TO DO:
Retype only what runs from the first line of the records to the line with "ਰਹੀਆਂ ਹਨ। ਡਾ.", inclusive, and no pictures.

ENTRIES SUPPLIED:
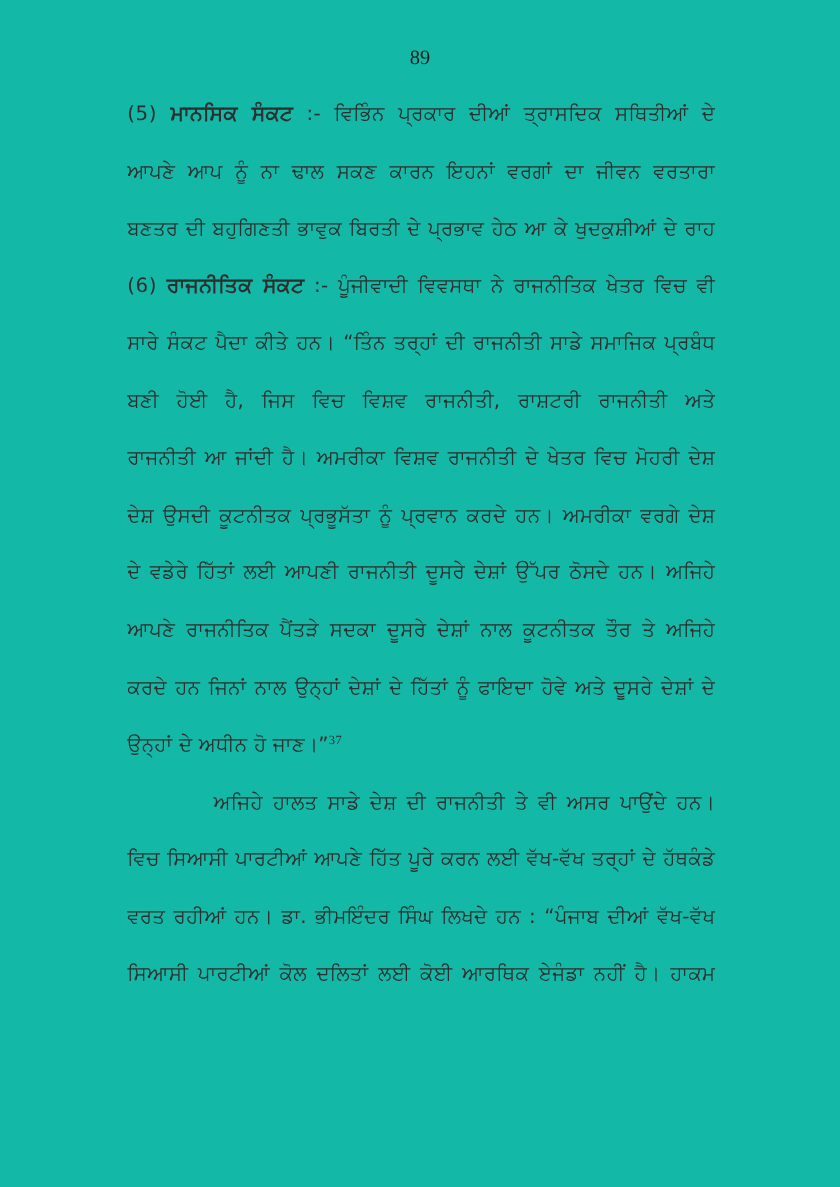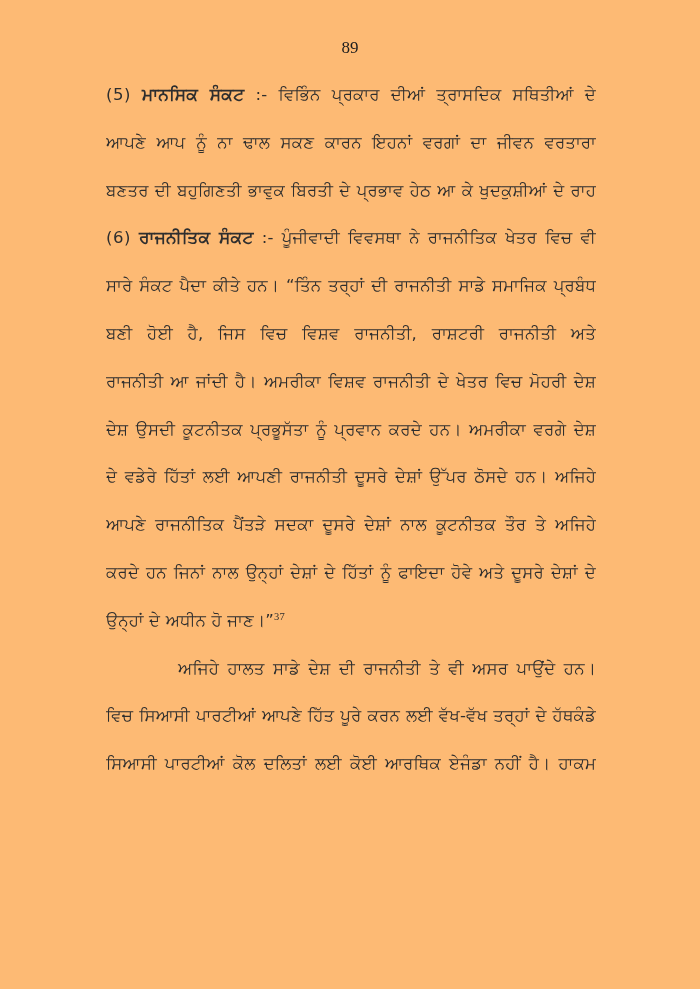--- a/index.html
+++ b/index.html
@@ -7,7 +7,7 @@
     position: relative;
     width: 700px;
     height: 989px;
-    background: #fdba74;
+    background: #14b8a6;
     color: #2e2e2e;
     font-family: "DejaVu Sans", sans-serif;
     overflow: hidden;

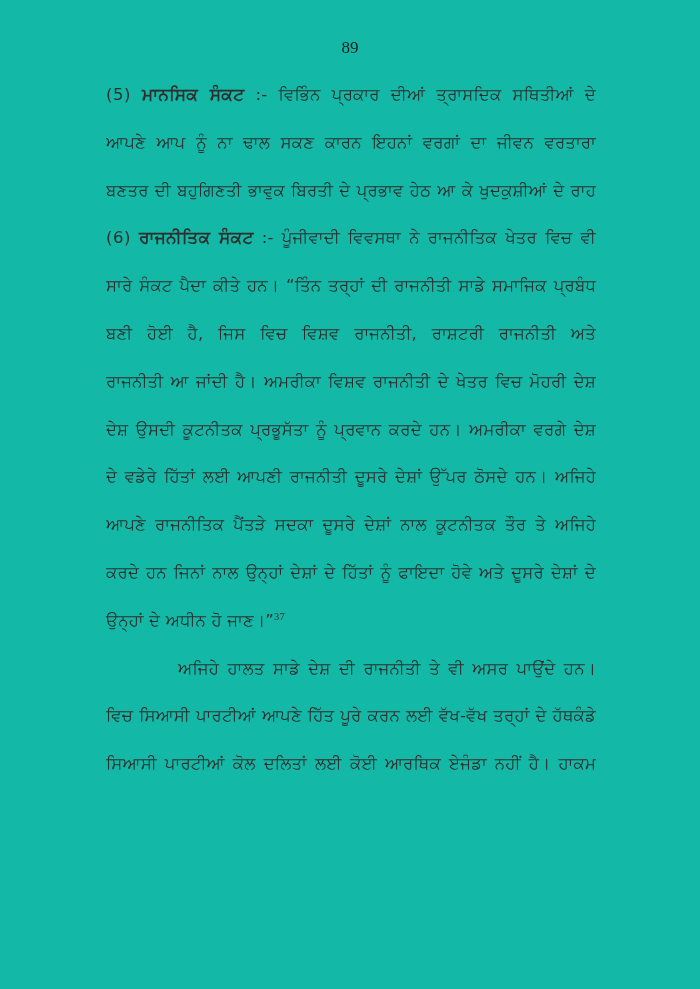--- a/index.html
+++ b/index.html
@@ -76,6 +76,7 @@
       <div class="line plain"><span>ਉਨ੍ਹਾਂ ਦੇ ਅਧੀਨ ਹੋ ਜਾਣ।”</span><sup class="footnote">37</sup></div>
       <div class="line justify" style="text-indent: 72px;"><span>ਅਜਿਹੇ ਹਾਲਤ ਸਾਡੇ ਦੇਸ਼ ਦੀ ਰਾਜਨੀਤੀ ਤੇ ਵੀ ਅਸਰ ਪਾਉਂਦੇ ਹਨ। ਅਜੋਕੇ ਦੌਰ</span></div>
       <div class="line justify"><span>ਵਿਚ ਸਿਆਸੀ ਪਾਰਟੀਆਂ ਆਪਣੇ ਹਿੱਤ ਪੂਰੇ ਕਰਨ ਲਈ ਵੱਖ-ਵੱਖ ਤਰ੍ਹਾਂ ਦੇ ਹੱਥਕੰਡੇ</span></div>
+      <div class="line justify"><span>ਵਰਤ ਰਹੀਆਂ ਹਨ। ਡਾ. ਭੀਮਇੰਦਰ ਸਿੰਘ ਲਿਖਦੇ ਹਨ : “ਪੰਜਾਬ ਦੀਆਂ ਵੱਖ-ਵੱਖ</span></div>
       <div class="line justify"><span>ਸਿਆਸੀ ਪਾਰਟੀਆਂ ਕੋਲ ਦਲਿਤਾਂ ਲਈ ਕੋਈ ਆਰਥਿਕ ਏਜੰਡਾ ਨਹੀਂ ਹੈ। ਹਾਕਮ</span></div>
       <div class="line justify"></div>
     </div>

RESULT OF THIS EXERCISE:
--- a/index.html
+++ b/index.html
@@ -7,7 +7,7 @@
     position: relative;
     width: 700px;
     height: 989px;
-    background: #fdba74;
+    background: #14b8a6;
     color: #2e2e2e;
     font-family: "DejaVu Sans", sans-serif;
     overflow: hidden;

--- a/index.html
+++ b/index.html
@@ -76,6 +76,7 @@
       <div class="line plain"><span>ਉਨ੍ਹਾਂ ਦੇ ਅਧੀਨ ਹੋ ਜਾਣ।”</span><sup class="footnote">37</sup></div>
       <div class="line justify" style="text-indent: 72px;"><span>ਅਜਿਹੇ ਹਾਲਤ ਸਾਡੇ ਦੇਸ਼ ਦੀ ਰਾਜਨੀਤੀ ਤੇ ਵੀ ਅਸਰ ਪਾਉਂਦੇ ਹਨ। ਅਜੋਕੇ ਦੌਰ</span></div>
       <div class="line justify"><span>ਵਿਚ ਸਿਆਸੀ ਪਾਰਟੀਆਂ ਆਪਣੇ ਹਿੱਤ ਪੂਰੇ ਕਰਨ ਲਈ ਵੱਖ-ਵੱਖ ਤਰ੍ਹਾਂ ਦੇ ਹੱਥਕੰਡੇ</span></div>
+      <div class="line justify"><span>ਵਰਤ ਰਹੀਆਂ ਹਨ। ਡਾ. ਭੀਮਇੰਦਰ ਸਿੰਘ ਲਿਖਦੇ ਹਨ : “ਪੰਜਾਬ ਦੀਆਂ ਵੱਖ-ਵੱਖ</span></div>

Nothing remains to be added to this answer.